LLM fine-tuning for material property enrichment

Material Passports (MP) enable a combined assessment of life cycle assessments (LCA) and circularity assessment of buildings. Semantically rich models, such as Building Information Modeling (BIM), facilitate deriving consistent and automated quantity take-offs of the relevant components for calculating whole building life cycle assessment (LCA). Nevertheless, for automating the BIM-based LCA and circularity assessment processes, there is still a time-consuming effort needed for the manual matching of material and element information.
To close this gap, we propose a method of automatically matching BIM elements and materials to the relevant datasets in LCA and circularity databases using Large Language Models (LLM) and Semantic Textual Similarity (STS). The method matches the semantically most similar environmental dataset to every IFC material or element, to enrich further information about LCA and circularity aspects.
After analyzing and selecting the most suitable LLM, we are fine-tuning the LLM through different strategies, such as adding domain-knowledge e.g. abbreviations, testing different loss functions, or applying different labeling. For the training datasets, we use previously manually matched pairs of datasets from several real-world case studies, as well as abbreviations usual to the AEC domain.
Combining different strategies for fine-tuning pre-trained LLM significantly increases the accuracy of the proposed method of matching BIM elements and materials to environmental material datasets.

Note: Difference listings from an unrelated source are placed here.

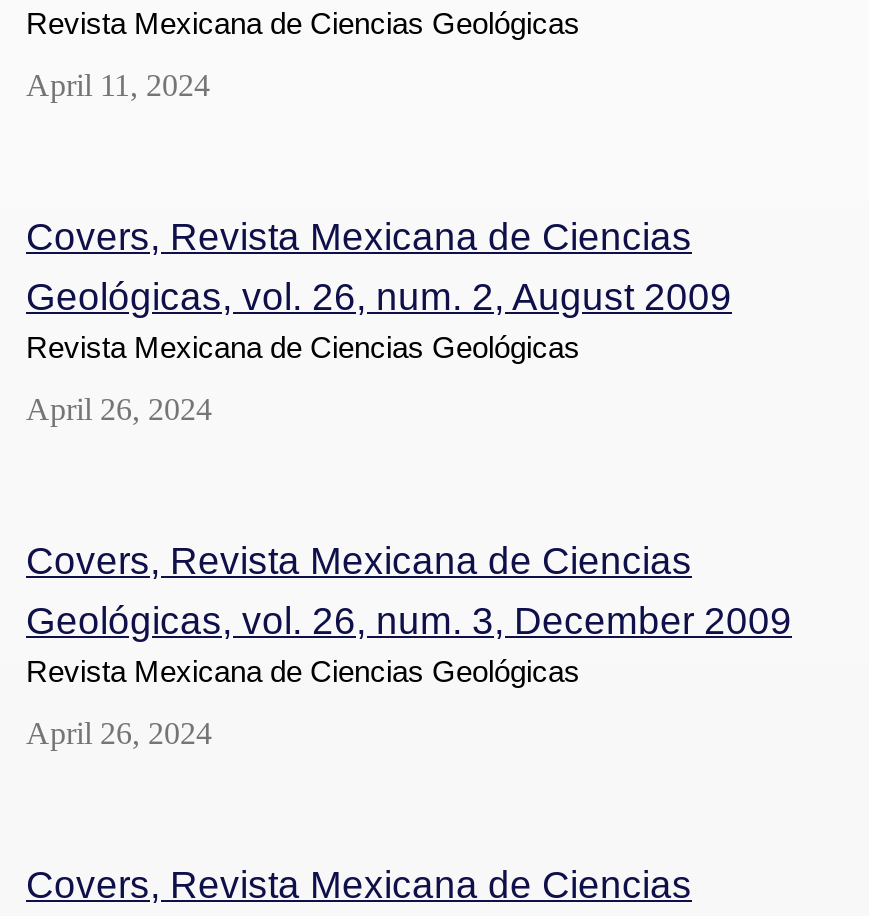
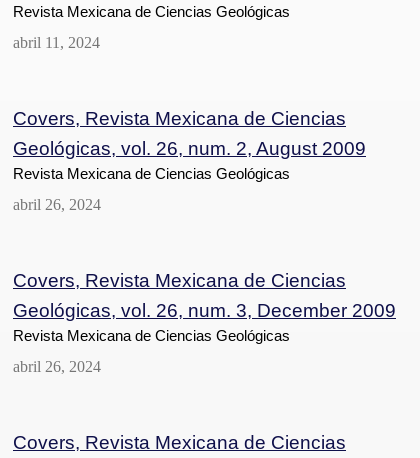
- April 11, 2024
+ abril 11, 2024

- April 26, 2024
+ abril 26, 2024

- April 26, 2024
+ abril 26, 2024
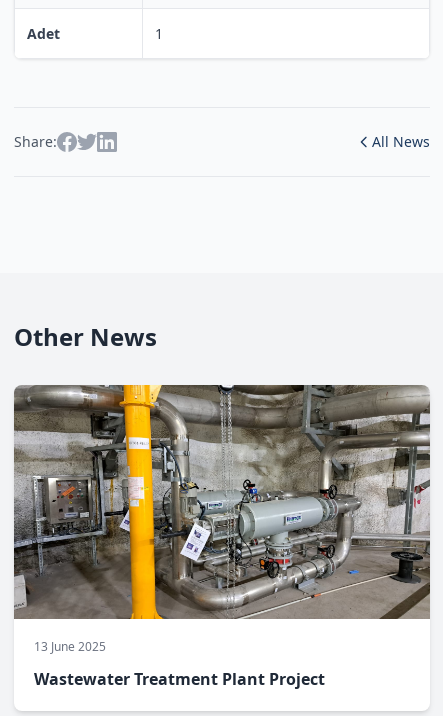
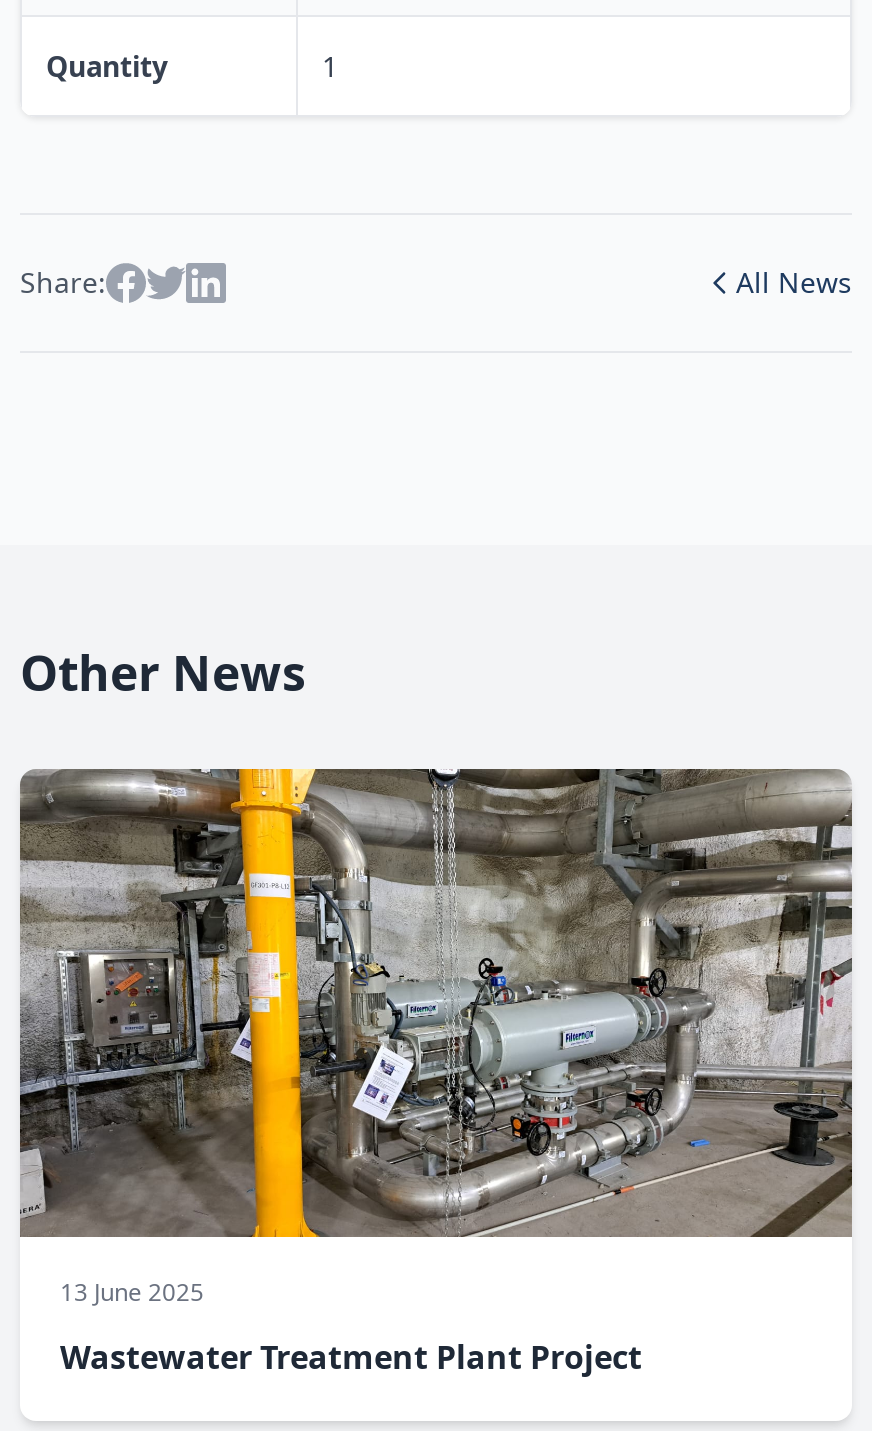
- Adet
+ Quantity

In another study, we propose a hybrid approach that combines text-based and ontology-based similarity matching to enable an enrichment of material properties relevant to BIM-based environmental assessments. It proposes to match EPDs for LCA and thermal properties for BEPS. We then validated the method prototypically with a case study. Using textual and semantic similarity matching of material information increases the robustness of assessment-specific material matching to BIM models. It follows a systematic knowledge structure of building decomposition, material typology, and property classification.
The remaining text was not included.